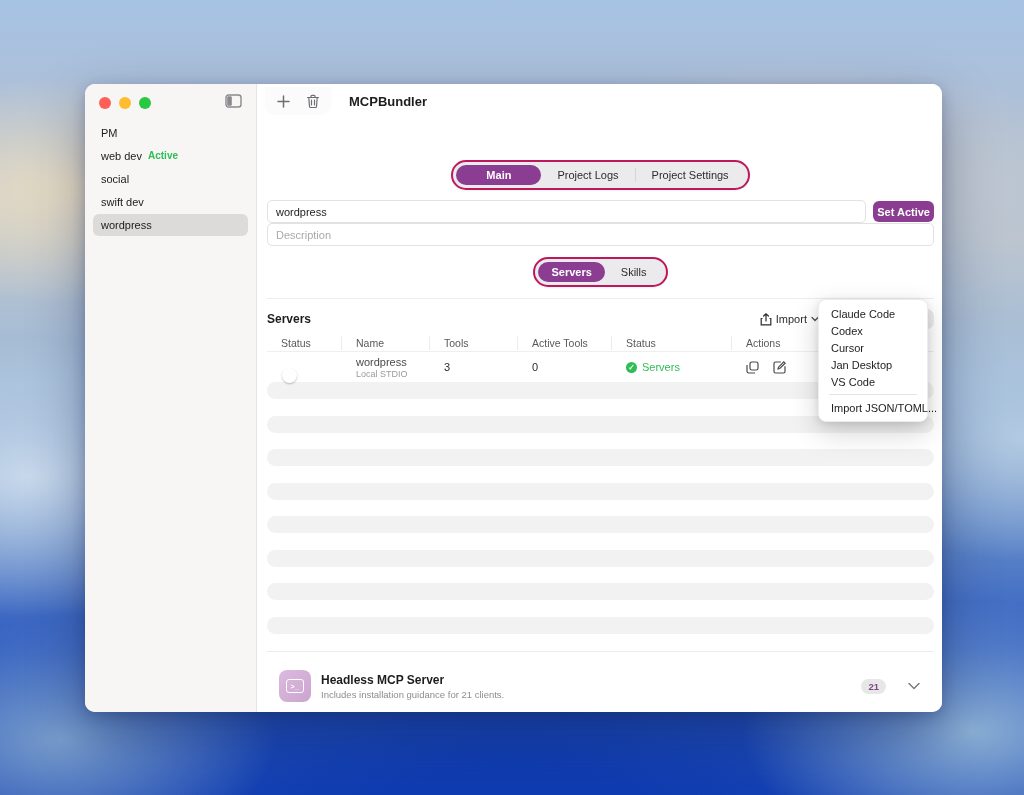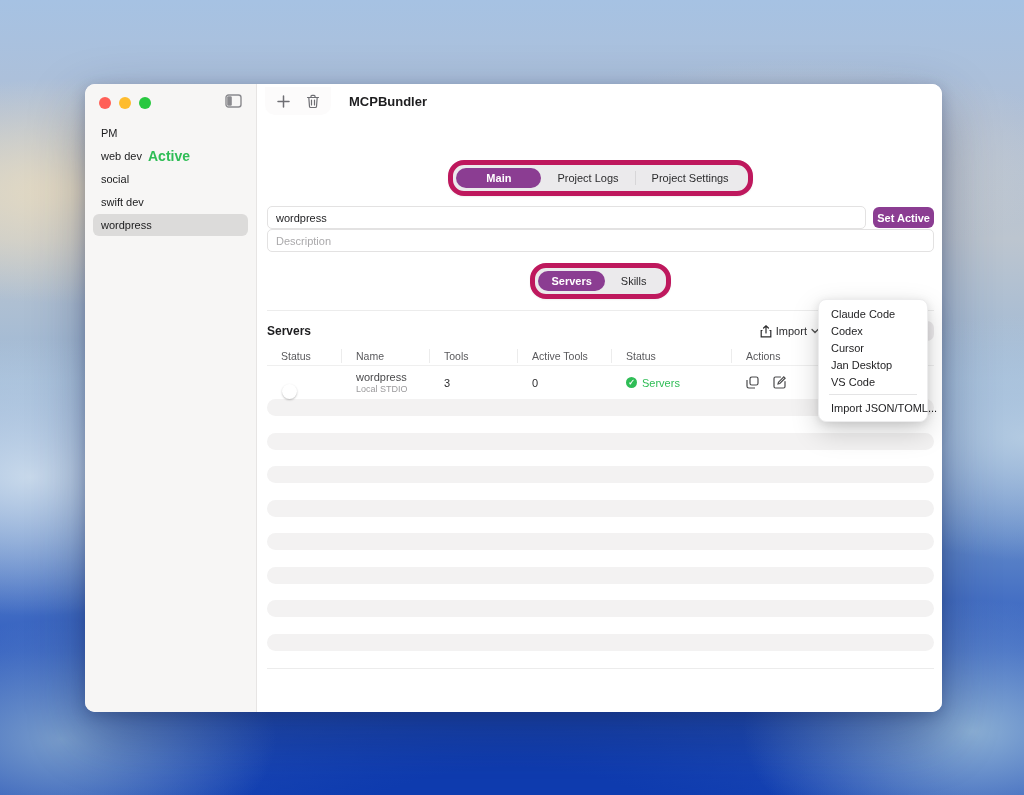--- a/index.html
+++ b/index.html
@@ -30,32 +30,32 @@
   }
   .traffic { display:flex; gap:8px; position:absolute; left:14px; top:13px; }
   .light { width:12px; height:12px; border-radius:50%; }
   .sb-toggle { position:absolute; right:14px; top:10px; color:#8a8a8e; cursor:pointer; }
   .sb-list { position:absolute; left:8px; right:8px; top:38px; }
   .sb-item {
     height:22px; line-height:22px; padding:0 8px; font-size:11px; color:#1b1b1d;
     border-radius:6px; margin-bottom:1px; display:flex; align-items:center; gap:6px;
   }
   .sb-item.selected { background:#dcdbda; }
-  .sb-active-badge { font-size:14px; color:#2fbd56; font-weight:bold; }
+  .sb-active-badge { font-size:10px; color:#2fbd56; font-weight:bold; }
   
   .main { flex:1; display:flex; flex-direction:column; border-radius:0 10px 10px 0; background:#fff; min-width:0; position:relative;gap:32px; }
   .toolbar { height:34px; display:flex; align-items:center; padding-left:8px; gap:4px; }
   .tool-group { display:flex; align-items:center; gap:6px; background:#fcfbfb; border-radius:0 0 10px 10px; padding:2px 6px; }
   .tool-btn { width:24px; height:24px; display:flex; align-items:center; justify-content:center; color:#6e6e73; cursor:pointer; }
   .win-title { font-size:13px; font-weight:bold; color:#1d1d1f; margin-left:14px; }
   .content { flex:1; padding:10px 8px 0 10px; display:flex; flex-direction:column; min-height:0; }
   
   .seg-wrap { display:flex; justify-content:center; }
   .seg {
-    display:inline-flex; align-items:center; background:#ebeaec; border:5px solid #be185d;
+    display:inline-flex; align-items:center; background:#ebeaec; border:2px solid #be185d;
     border-radius:16px; padding:3px; box-shadow:0 1px 2px rgba(0,0,0,.06);
   }
   .seg-pill { font-size:11px; border-radius:12px; padding:4px 16px; color:#2c2c2e; cursor:pointer; white-space:nowrap; }
   .seg-pill.selected { color:#fff; font-weight:bold; }
   .seg-div { width:1px; height:14px; background:#d7d6d8; }
   
   .name-row { display:flex; gap:7px; margin-top:10px; align-items:center; }
   .txt-input {
     height:23px; border:1px solid #e3e2e2; border-radius:5px; padding:0 8px;
     font-size:11px; color:#1d1d1f; background:#fff; width:100%;
@@ -283,20 +283,35 @@
         <div class="skel"></div>
         <div class="skel"></div>
         <div class="skel"></div>
         <div class="skel"></div>
         <div class="skel"></div>
         <div class="skel"></div>
       </div>
 
       <hr class="footer-div">
 
+      <div class="footer-card">
+        <span class="hs-icon">
+          <span class="hs-screen">&gt;_</span>
+        </span>
+        <span class="hs-texts">
+          <div class="hs-title">Headless MCP Server</div>
+          <div class="hs-sub">Includes installation guidance for 21 clients.</div>
+        </span>
+        <span class="hs-badge">21</span>
+        <span class="hs-chevron">
+          <svg width="12" height="8" viewBox="0 0 12 8" fill="none" stroke="currentColor" stroke-width="1.5" stroke-linecap="round">
+              <path d="M1 1.5l5 5 5-5"></path>
+            </svg>
+        </span>
+      </div>
 
     </div>
 
     <div class="menu" style="left:561px; top:215px;">
       <div class="menu-item">Claude Code</div>
       <div class="menu-item">Codex</div>
       <div class="menu-item">Cursor</div>
       <div class="menu-item">Jan Desktop</div>
       <div class="menu-item">VS Code</div>
       <hr class="menu-sep">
····················
● **Exercise aim**
From the first line to the last, return the material above exactly, apart from the pictures.

● **Completed task**
--- a/index.html
+++ b/index.html
@@ -30,32 +30,32 @@
   }
   .traffic { display:flex; gap:8px; position:absolute; left:14px; top:13px; }
   .light { width:12px; height:12px; border-radius:50%; }
   .sb-toggle { position:absolute; right:14px; top:10px; color:#8a8a8e; cursor:pointer; }
   .sb-list { position:absolute; left:8px; right:8px; top:38px; }
   .sb-item {
     height:22px; line-height:22px; padding:0 8px; font-size:11px; color:#1b1b1d;
     border-radius:6px; margin-bottom:1px; display:flex; align-items:center; gap:6px;
   }
   .sb-item.selected { background:#dcdbda; }
-  .sb-active-badge { font-size:14px; color:#2fbd56; font-weight:bold; }
+  .sb-active-badge { font-size:10px; color:#2fbd56; font-weight:bold; }
   
   .main { flex:1; display:flex; flex-direction:column; border-radius:0 10px 10px 0; background:#fff; min-width:0; position:relative;gap:32px; }
   .toolbar { height:34px; display:flex; align-items:center; padding-left:8px; gap:4px; }
   .tool-group { display:flex; align-items:center; gap:6px; background:#fcfbfb; border-radius:0 0 10px 10px; padding:2px 6px; }
   .tool-btn { width:24px; height:24px; display:flex; align-items:center; justify-content:center; color:#6e6e73; cursor:pointer; }
   .win-title { font-size:13px; font-weight:bold; color:#1d1d1f; margin-left:14px; }
   .content { flex:1; padding:10px 8px 0 10px; display:flex; flex-direction:column; min-height:0; }
   
   .seg-wrap { display:flex; justify-content:center; }
   .seg {
-    display:inline-flex; align-items:center; background:#ebeaec; border:5px solid #be185d;
+    display:inline-flex; align-items:center; background:#ebeaec; border:2px solid #be185d;
     border-radius:16px; padding:3px; box-shadow:0 1px 2px rgba(0,0,0,.06);
   }
   .seg-pill { font-size:11px; border-radius:12px; padding:4px 16px; color:#2c2c2e; cursor:pointer; white-space:nowrap; }
   .seg-pill.selected { color:#fff; font-weight:bold; }
   .seg-div { width:1px; height:14px; background:#d7d6d8; }
   
   .name-row { display:flex; gap:7px; margin-top:10px; align-items:center; }
   .txt-input {
     height:23px; border:1px solid #e3e2e2; border-radius:5px; padding:0 8px;
     font-size:11px; color:#1d1d1f; background:#fff; width:100%;
@@ -283,20 +283,35 @@
         <div class="skel"></div>
         <div class="skel"></div>
         <div class="skel"></div>
         <div class="skel"></div>
         <div class="skel"></div>
         <div class="skel"></div>
       </div>
 
       <hr class="footer-div">
 
+      <div class="footer-card">
+        <span class="hs-icon">
+          <span class="hs-screen">&gt;_</span>
+        </span>
+        <span class="hs-texts">
+          <div class="hs-title">Headless MCP Server</div>
+          <div class="hs-sub">Includes installation guidance for 21 clients.</div>
+        </span>
+        <span class="hs-badge">21</span>
+        <span class="hs-chevron">
+          <svg width="12" height="8" viewBox="0 0 12 8" fill="none" stroke="currentColor" stroke-width="1.5" stroke-linecap="round">
+              <path d="M1 1.5l5 5 5-5"></path>
+            </svg>
+        </span>
+      </div>
 
     </div>
 
     <div class="menu" style="left:561px; top:215px;">
       <div class="menu-item">Claude Code</div>
       <div class="menu-item">Codex</div>
       <div class="menu-item">Cursor</div>
       <div class="menu-item">Jan Desktop</div>
       <div class="menu-item">VS Code</div>
       <hr class="menu-sep">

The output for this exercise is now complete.